Do we know why we're seeing the mixed zeros in the tests? Is it an artifact of the test (because the test includes a +0.0 to start with) that we don't see in practice?
I think most reductions will start out as
float s = 0; for(int i = 0; i < n; i++) s += x[i];I feel it would be unusual for a user to deliberately use -0.0 as the start value! 0 is always going to be the most common choice.
Yes, I agree - hardly anyone considers the subtlety of -0.0 in FP math, so it's almost never specified in source.
That sounds great. Sounds like it might be useful past just these reductions. So long as we can say that flags propagate like that, or come up with some rules for when they do.
What do you folks think for the context of this review? Is it best to have a go at adding that into instcombine, plus a fold to make phi + nsz + -0.0 use 0.0 instead. Or go with the initial version of this patch that just plumbs the nsz flag through and emits 0.0 for the nsz case?
Hi @dmgreen and @spatel, I've been trying to follow the discussion but I'm not entirely sure I follow what you're proposing @kmclaughlin should do here? Are you suggesting that Kerry could change this patch to:
- Change InstCombine in two places so that a) prior to vectorisation the PHI inherits the FMF from the instruction it feeds into, then b) apply a second fold in InstCombine as well that changes all 0.0 values to -0.0, including for any possible vector PHIs? Obviously we have to remember InstCombine is run after the vectoriser too so will also look at vector PHIs.
- Always set the default identity to be <-0.0, -0.0> regardless of the nsz flag?
I guess this might take some time to implement and test - I imagine there are issues/corner cases that might come up, such as what if the chain of FP operations includes a fadd, etc. with FMF different from the rest?

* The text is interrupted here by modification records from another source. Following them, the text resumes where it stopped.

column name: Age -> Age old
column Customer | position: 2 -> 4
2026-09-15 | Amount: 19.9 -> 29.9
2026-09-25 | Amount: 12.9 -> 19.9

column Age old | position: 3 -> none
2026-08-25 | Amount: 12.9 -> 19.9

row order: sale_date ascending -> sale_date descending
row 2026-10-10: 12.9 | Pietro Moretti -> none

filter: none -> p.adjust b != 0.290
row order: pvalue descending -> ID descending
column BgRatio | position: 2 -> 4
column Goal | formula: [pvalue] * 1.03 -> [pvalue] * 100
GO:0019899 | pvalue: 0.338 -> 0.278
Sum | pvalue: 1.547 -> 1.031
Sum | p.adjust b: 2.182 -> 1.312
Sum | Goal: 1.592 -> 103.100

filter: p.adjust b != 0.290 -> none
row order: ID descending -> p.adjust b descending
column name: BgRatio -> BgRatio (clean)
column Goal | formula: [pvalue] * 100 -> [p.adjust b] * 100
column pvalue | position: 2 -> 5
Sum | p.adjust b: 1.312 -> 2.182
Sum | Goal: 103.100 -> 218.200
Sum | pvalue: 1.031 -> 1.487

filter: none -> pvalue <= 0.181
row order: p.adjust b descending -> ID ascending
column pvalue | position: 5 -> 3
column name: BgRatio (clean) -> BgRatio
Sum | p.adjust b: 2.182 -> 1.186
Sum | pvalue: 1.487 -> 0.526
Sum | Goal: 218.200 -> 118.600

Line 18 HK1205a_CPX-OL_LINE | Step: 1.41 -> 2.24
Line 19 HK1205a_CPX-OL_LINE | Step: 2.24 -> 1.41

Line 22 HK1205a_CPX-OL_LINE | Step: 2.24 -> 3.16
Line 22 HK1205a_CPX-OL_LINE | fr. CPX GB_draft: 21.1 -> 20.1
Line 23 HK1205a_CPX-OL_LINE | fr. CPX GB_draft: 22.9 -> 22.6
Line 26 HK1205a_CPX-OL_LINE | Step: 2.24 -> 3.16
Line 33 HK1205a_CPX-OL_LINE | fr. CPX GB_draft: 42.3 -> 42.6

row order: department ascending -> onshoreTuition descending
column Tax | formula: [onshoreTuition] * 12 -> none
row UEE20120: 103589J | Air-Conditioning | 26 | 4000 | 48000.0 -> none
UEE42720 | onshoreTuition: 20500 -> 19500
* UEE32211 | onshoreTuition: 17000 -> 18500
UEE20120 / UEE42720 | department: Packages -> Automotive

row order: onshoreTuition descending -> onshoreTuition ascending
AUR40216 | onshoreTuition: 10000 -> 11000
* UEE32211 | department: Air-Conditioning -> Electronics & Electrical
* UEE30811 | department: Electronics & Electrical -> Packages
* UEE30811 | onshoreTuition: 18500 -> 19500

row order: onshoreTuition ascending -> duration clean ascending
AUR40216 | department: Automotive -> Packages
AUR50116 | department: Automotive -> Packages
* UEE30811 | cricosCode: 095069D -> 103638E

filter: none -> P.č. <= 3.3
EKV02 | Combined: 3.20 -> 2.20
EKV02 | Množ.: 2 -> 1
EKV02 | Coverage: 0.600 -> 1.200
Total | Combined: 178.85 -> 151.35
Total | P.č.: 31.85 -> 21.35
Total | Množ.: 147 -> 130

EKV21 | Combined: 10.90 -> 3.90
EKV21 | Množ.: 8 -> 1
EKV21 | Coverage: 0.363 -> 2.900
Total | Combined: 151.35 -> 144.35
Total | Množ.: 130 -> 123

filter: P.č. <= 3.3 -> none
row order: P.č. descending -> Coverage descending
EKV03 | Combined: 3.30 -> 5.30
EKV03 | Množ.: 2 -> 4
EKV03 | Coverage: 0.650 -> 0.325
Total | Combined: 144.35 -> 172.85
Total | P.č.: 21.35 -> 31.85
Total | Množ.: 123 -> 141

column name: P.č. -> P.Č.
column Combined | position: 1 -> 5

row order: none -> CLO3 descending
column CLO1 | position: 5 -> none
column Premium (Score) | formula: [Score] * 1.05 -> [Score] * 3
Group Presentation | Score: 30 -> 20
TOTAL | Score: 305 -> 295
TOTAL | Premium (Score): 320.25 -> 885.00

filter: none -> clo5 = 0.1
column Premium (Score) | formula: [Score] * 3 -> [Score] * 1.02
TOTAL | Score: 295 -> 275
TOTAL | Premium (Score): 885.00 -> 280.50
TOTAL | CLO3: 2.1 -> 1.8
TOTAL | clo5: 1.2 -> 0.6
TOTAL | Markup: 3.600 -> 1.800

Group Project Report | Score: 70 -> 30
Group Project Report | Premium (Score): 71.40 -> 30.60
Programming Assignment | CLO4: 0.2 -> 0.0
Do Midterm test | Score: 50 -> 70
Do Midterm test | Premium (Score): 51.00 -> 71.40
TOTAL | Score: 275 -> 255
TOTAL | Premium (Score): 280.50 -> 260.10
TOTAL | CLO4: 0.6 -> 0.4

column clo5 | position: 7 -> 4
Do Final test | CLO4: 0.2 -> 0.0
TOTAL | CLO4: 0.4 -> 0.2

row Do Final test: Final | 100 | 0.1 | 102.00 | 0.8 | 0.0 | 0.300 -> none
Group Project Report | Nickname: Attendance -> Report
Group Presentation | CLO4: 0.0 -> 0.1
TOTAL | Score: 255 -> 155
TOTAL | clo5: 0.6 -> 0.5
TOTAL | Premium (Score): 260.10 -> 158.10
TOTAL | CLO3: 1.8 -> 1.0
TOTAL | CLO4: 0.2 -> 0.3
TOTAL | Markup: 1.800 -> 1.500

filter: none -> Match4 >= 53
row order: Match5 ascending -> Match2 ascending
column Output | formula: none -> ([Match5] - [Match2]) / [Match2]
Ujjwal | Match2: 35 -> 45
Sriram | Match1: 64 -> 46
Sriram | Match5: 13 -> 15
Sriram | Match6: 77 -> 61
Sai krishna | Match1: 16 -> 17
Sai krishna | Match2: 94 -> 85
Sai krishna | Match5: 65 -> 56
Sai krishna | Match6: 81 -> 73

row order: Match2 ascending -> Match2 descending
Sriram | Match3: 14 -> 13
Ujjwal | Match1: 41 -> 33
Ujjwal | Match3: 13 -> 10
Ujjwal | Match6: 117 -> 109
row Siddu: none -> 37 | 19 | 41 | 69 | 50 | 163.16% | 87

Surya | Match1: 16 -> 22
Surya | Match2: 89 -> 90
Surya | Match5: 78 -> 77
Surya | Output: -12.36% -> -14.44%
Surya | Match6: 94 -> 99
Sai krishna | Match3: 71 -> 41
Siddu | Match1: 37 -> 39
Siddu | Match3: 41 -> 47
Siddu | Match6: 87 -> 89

Does that mean we cannot propagate FMF to the PHI?
The other possibility is to revert the patch back to the original so we at least get some sensible behaviour for now, whilst working on a second patch to investigate these new proposals?
Ah sorry, I realise now you meant change PHIs (vector or scalar) with nsz and -0.0 to use +0.0 instead!
Bending FMF propagation to match our goals is a multi-step process and will need more discussion to determine what is right/expected. So I am ok to go back to the initial version of the patch that checked nsz, but please put a FIXME comment there to state the ideal behavior and the mixed-zero problem that we're avoiding.
@dmgreen, @spatel, @david-arm Thank you for the all the comments and discussion on this patch; I've tried to summarise the changes required before we can always return -0.0 in the FIXME added to getRecurrenceIdentity() and reverted back to the original version.